Plus there's the cost of your time and travel to the questura (or elsewhere) to get a new passport.

If the travel itinerary allowed it you could have presented your _carta d'identità_. The plastic version of those cards is at least tougher to damage and less expensive to replace.

Yes, I'd be upset, too.


----------



## Philip63 (Nov 20, 2013)

Well, first of all my passport is 1 year old so I am out about €100 plus a 2+ month wait to get a new one. 

Secondly, I was traveling outside the EU so I could not use my carta d'identità. Living in Paris I cannot have the plastic one btw... only Italian residents have it. 

Really pisses me off.


----------



## BBCWatcher (Dec 28, 2012)

In similar circumstances (and time permitting) I probably would have not moved until I saw that worker's supervisor and discussed the issue with him/her.


----------



## Arturo.c (Aug 15, 2010)

Philip63 said:


> In my case a total a$&&le immigration agent in Germany ran my photo page very roughly several times through the reader and ripped a 1cm piece of the photo page (right at the photo--- jerk).
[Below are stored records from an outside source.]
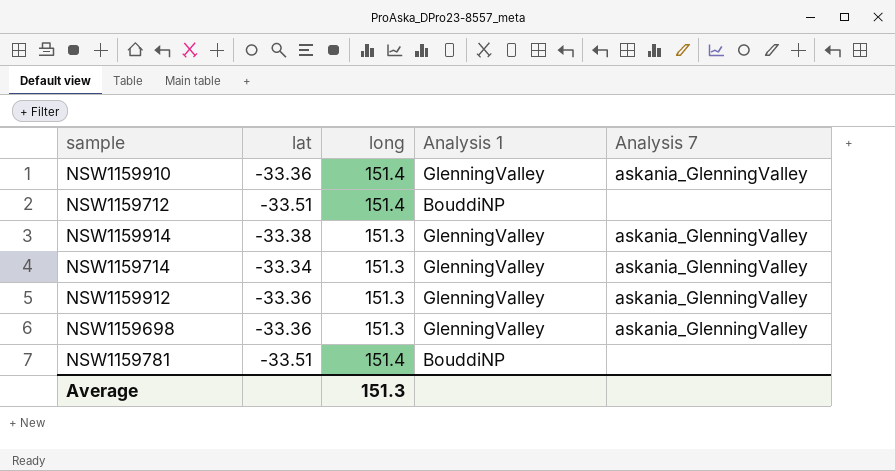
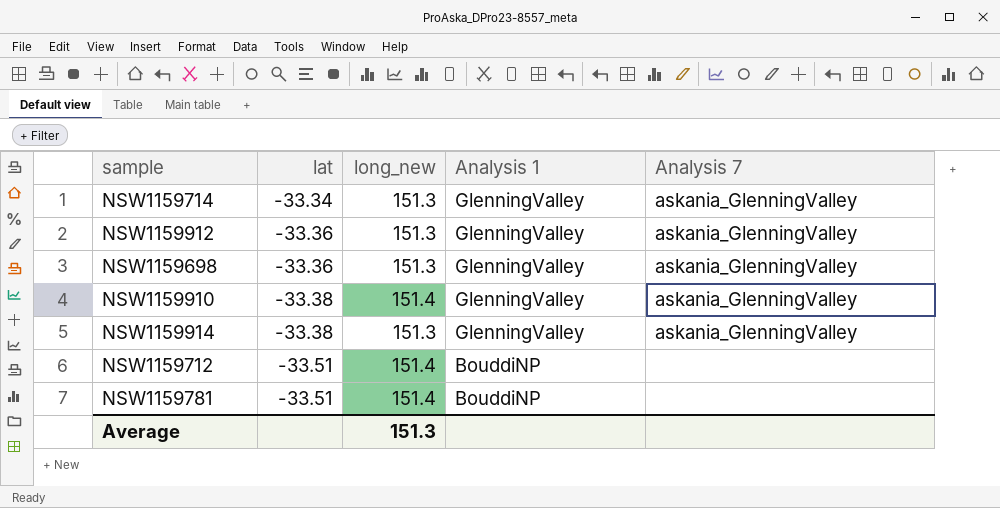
row order: none -> lat descending
column name: long -> long_new
NSW1159910 | lat: -33.36 -> -33.38

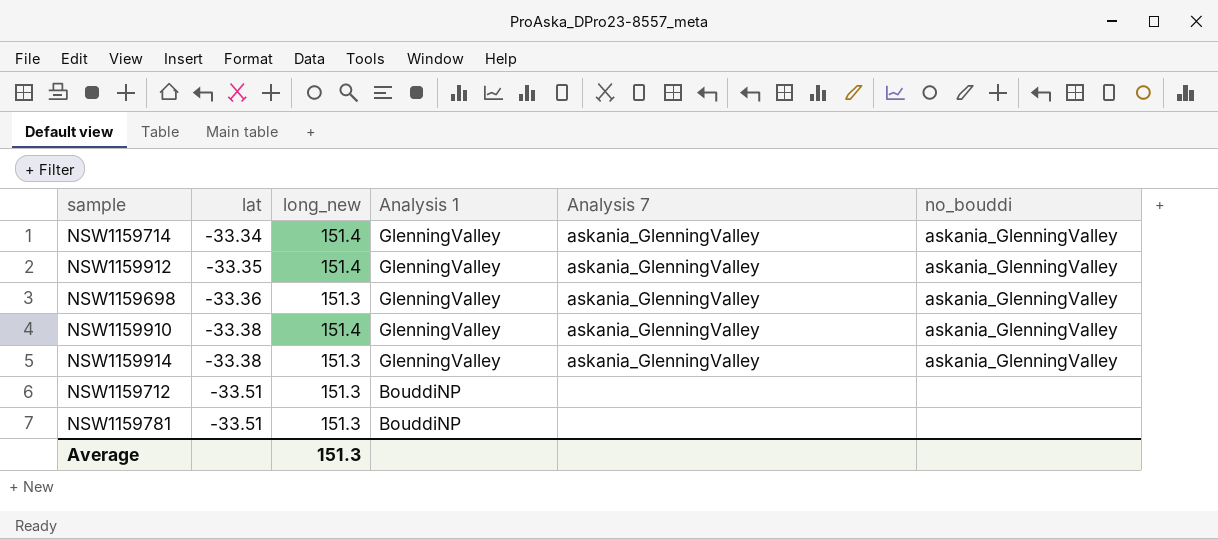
column no_bouddi | position: none -> 6
NSW1159714 | long_new: 151.3 -> 151.4
NSW1159912 | lat: -33.36 -> -33.35
NSW1159912 | long_new: 151.3 -> 151.4
NSW1159712 | long_new: 151.4 -> 151.3
NSW1159781 | long_new: 151.4 -> 151.3

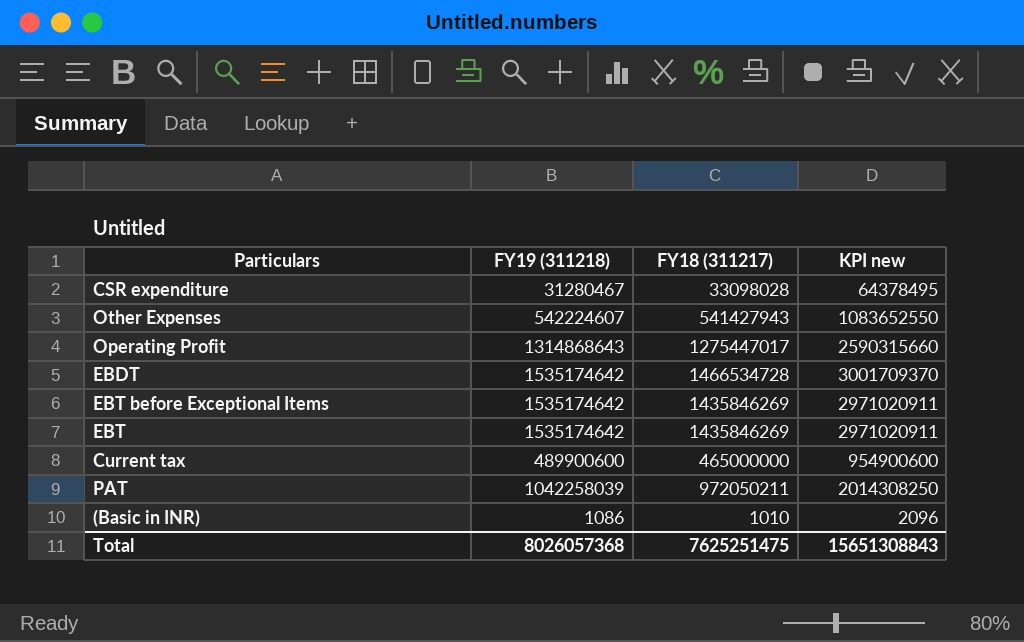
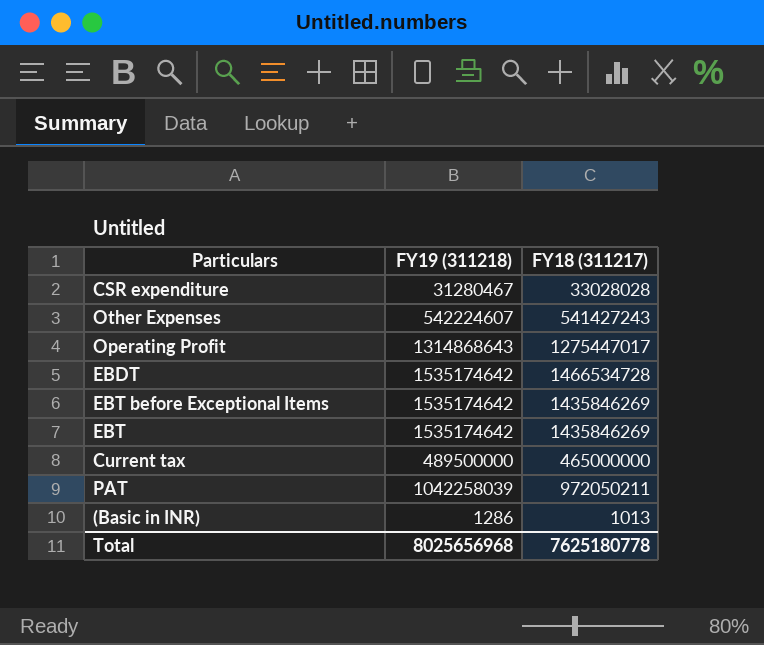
column KPI new | formula: [FY19 (311218)] + [FY18 (311217)] -> none
CSR expenditure | FY18 (311217): 33098028 -> 33028028
Other Expenses | FY18 (311217): 541427943 -> 541427243
Current tax | FY19 (311218): 489900600 -> 489500000
(Basic in INR) | FY19 (311218): 1086 -> 1286
(Basic in INR) | FY18 (311217): 1010 -> 1013
Total | FY19 (311218): 8026057368 -> 8025656968
Total | FY18 (311217): 7625251475 -> 7625180778

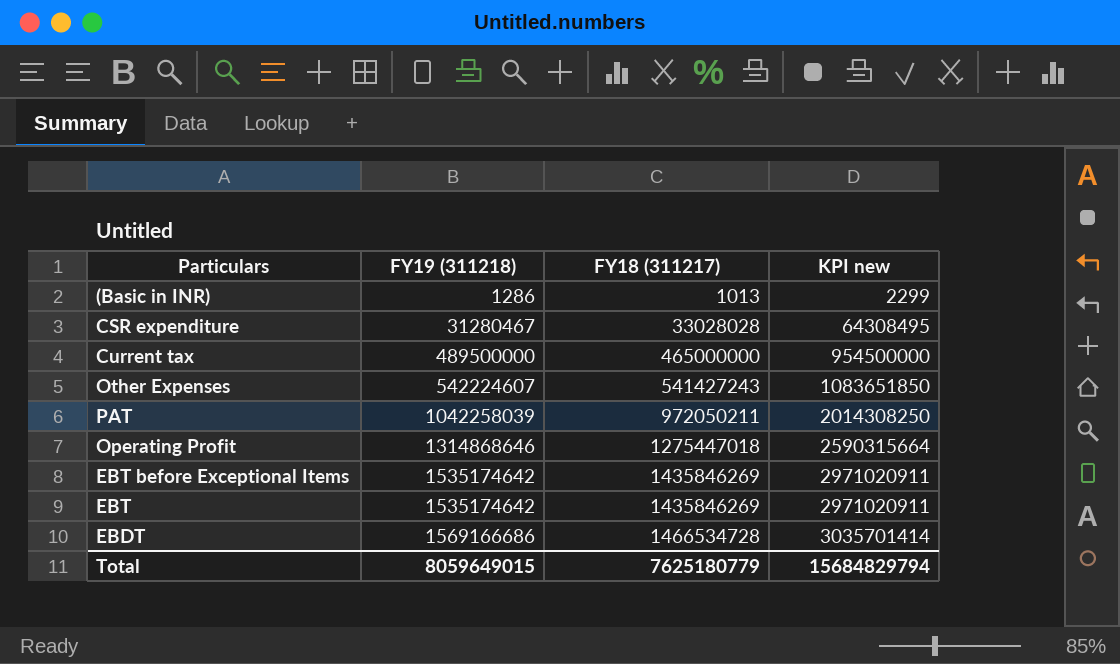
row order: none -> FY19 (311218) ascending
column KPI new | formula: none -> [FY19 (311218)] + [FY18 (311217)]
Operating Profit | FY19 (311218): 1314868643 -> 1314868646
Operating Profit | FY18 (311217): 1275447017 -> 1275447018
EBDT | FY19 (311218): 1535174642 -> 1569166686
Total | FY19 (311218): 8025656968 -> 8059649015
Total | FY18 (311217): 7625180778 -> 7625180779

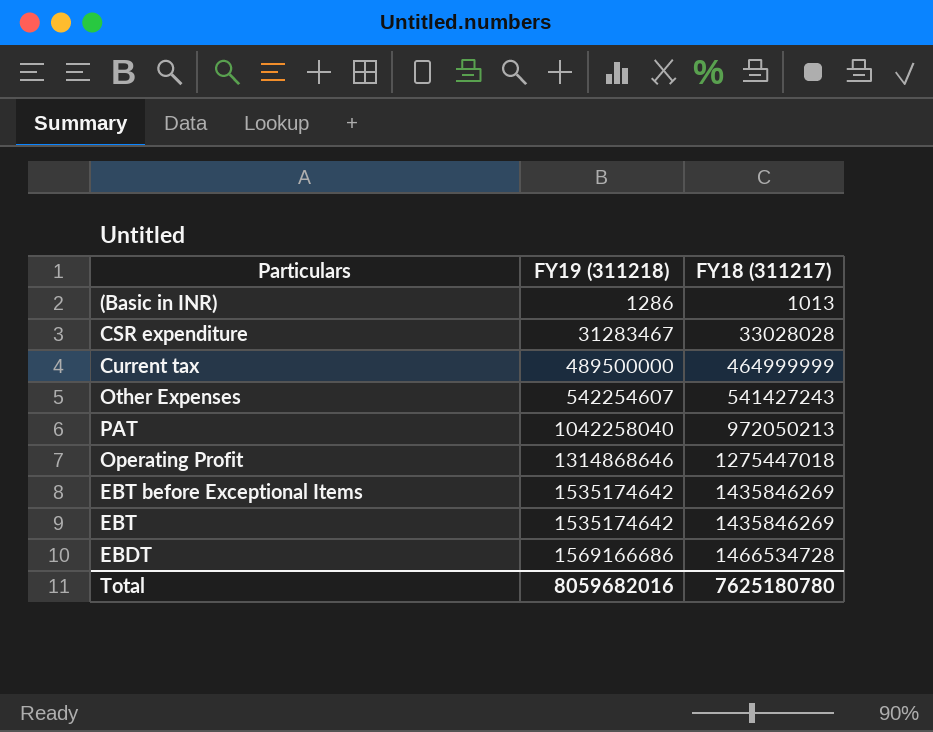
column KPI new | formula: [FY19 (311218)] + [FY18 (311217)] -> none
CSR expenditure | FY19 (311218): 31280467 -> 31283467
Current tax | FY18 (311217): 465000000 -> 464999999
Other Expenses | FY19 (311218): 542224607 -> 542254607
PAT | FY19 (311218): 1042258039 -> 1042258040
PAT | FY18 (311217): 972050211 -> 972050213
Total | FY19 (311218): 8059649015 -> 8059682016
Total | FY18 (311217): 7625180779 -> 7625180780

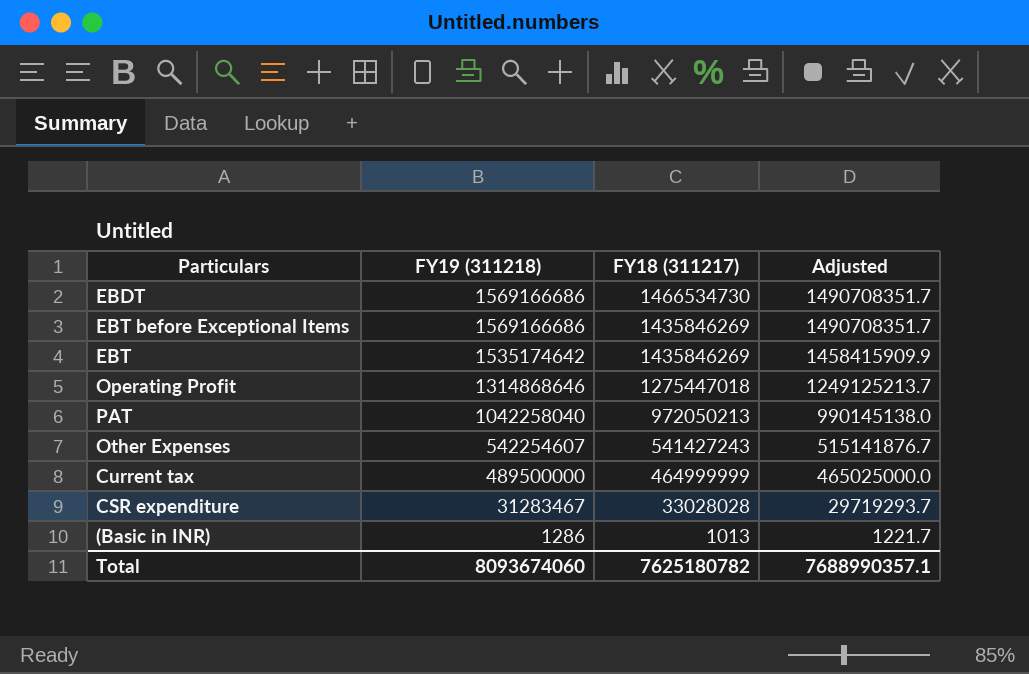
row order: FY19 (311218) ascending -> FY19 (311218) descending
column Adjusted | formula: none -> [FY19 (311218)] * 0.95
EBDT | FY18 (311217): 1466534728 -> 1466534730
EBT before Exceptional Items | FY19 (311218): 1535174642 -> 1569166686
Total | FY19 (311218): 8059682016 -> 8093674060
Total | FY18 (311217): 7625180780 -> 7625180782

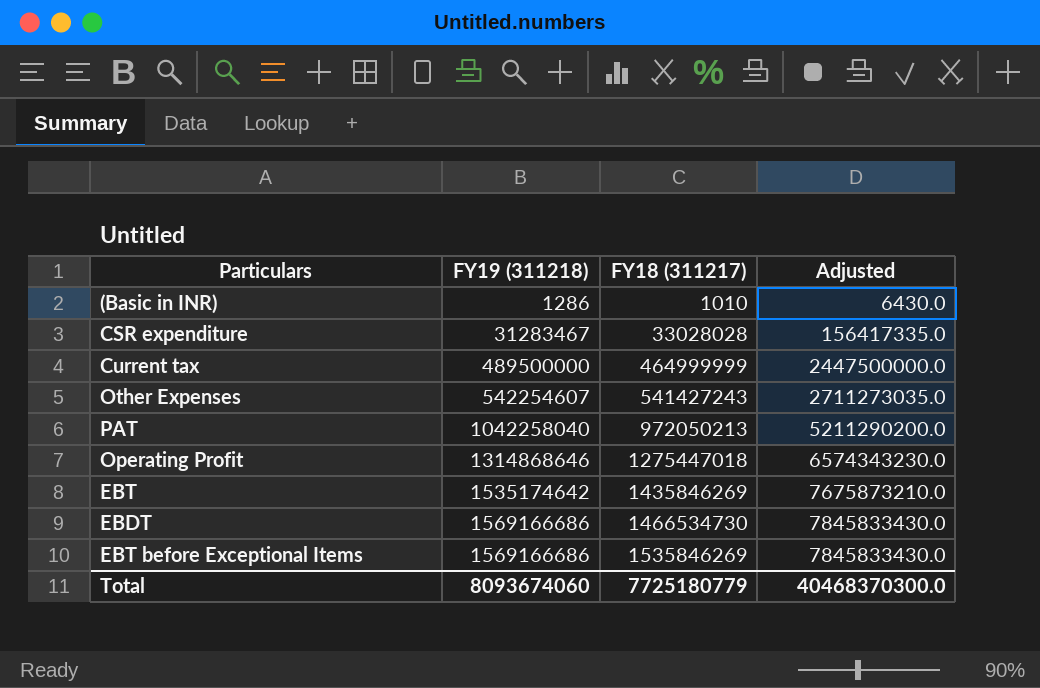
row order: FY19 (311218) descending -> FY19 (311218) ascending
column Adjusted | formula: [FY19 (311218)] * 0.95 -> [FY19 (311218)] * 5
(Basic in INR) | FY18 (311217): 1013 -> 1010
EBT before Exceptional Items | FY18 (311217): 1435846269 -> 1535846269
Total | FY18 (311217): 7625180782 -> 7725180779
Total | Adjusted: 7688990357.1 -> 40468370300.0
Apologized with a smirk--
> 
> I now have a useless passport... another €200 down the drain plus the price of the valid visas (China, Vietnam, India) I now have to replace. That's another €300 down the drain.


First of all, I wonder why your passport had to be run through a reader by hand, as the new "biometric" passports have an embedded chip in the cover that can be read just by placing it face down on a RFID reader, while the photo page of the old ones had to be swiped through an optical reader. Sounds like the nitwit agent couldn't tell the difference between a biometric passport and an old one (hint: the new ones have a specific symbol on their cover). 

Secondly, you should have reported this incident to the supervisor right there and then, asking to know the full name of the agent involved and file a complaint with the "Grenzpolizei" or other relevant body. Later you could use your stamped copy of the complaint as basis to sue the Federal Government of Germany for the damages and the inconvenience in which you incurred as a consequence of their agent's mistake.

And for what concerns the process of getting a new Italian passport, the law in force prescribes a time frame of two weeks between the application and the issuing of the document, extendable to four weeks in some cases. Who said to you that it would take over 2 months?

For what concerns the visas, I know for sure that foreign consulates of many countries would gladly transfer still valid visas from your damaged passport to your new one by issuing a new sticker either for free or for a small charge.


----------